*What you need to do*
Return exactly the final stretch of the records below, opening with the line that contains "- Täglich erreichbar unter 0800 800 45 80" and closing with the last line.

(Version comparison data)
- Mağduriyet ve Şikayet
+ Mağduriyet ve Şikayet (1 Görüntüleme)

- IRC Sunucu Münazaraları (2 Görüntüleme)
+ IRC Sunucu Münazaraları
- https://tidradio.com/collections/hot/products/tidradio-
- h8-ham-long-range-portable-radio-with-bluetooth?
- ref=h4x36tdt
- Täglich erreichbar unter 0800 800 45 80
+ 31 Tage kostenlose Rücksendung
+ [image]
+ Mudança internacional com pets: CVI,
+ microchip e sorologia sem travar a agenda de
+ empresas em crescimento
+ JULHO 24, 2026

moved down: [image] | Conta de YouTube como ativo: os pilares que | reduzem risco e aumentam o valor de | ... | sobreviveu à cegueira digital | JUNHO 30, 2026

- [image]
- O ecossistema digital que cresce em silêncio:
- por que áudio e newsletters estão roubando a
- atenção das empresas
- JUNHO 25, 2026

*Answer to this problem*
- Täglich erreichbar unter 0800 800 45 80
+ 31 Tage kostenlose Rücksendung
+ [image]
+ Mudança internacional com pets: CVI,
+ microchip e sorologia sem travar a agenda de
+ empresas em crescimento
+ JULHO 24, 2026

moved down: [image] | Conta de YouTube como ativo: os pilares que | reduzem risco e aumentam o valor de | ... | sobreviveu à cegueira digital | JUNHO 30, 2026

- [image]
- O ecossistema digital que cresce em silêncio:
- por que áudio e newsletters estão roubando a
- atenção das empresas
- JUNHO 25, 2026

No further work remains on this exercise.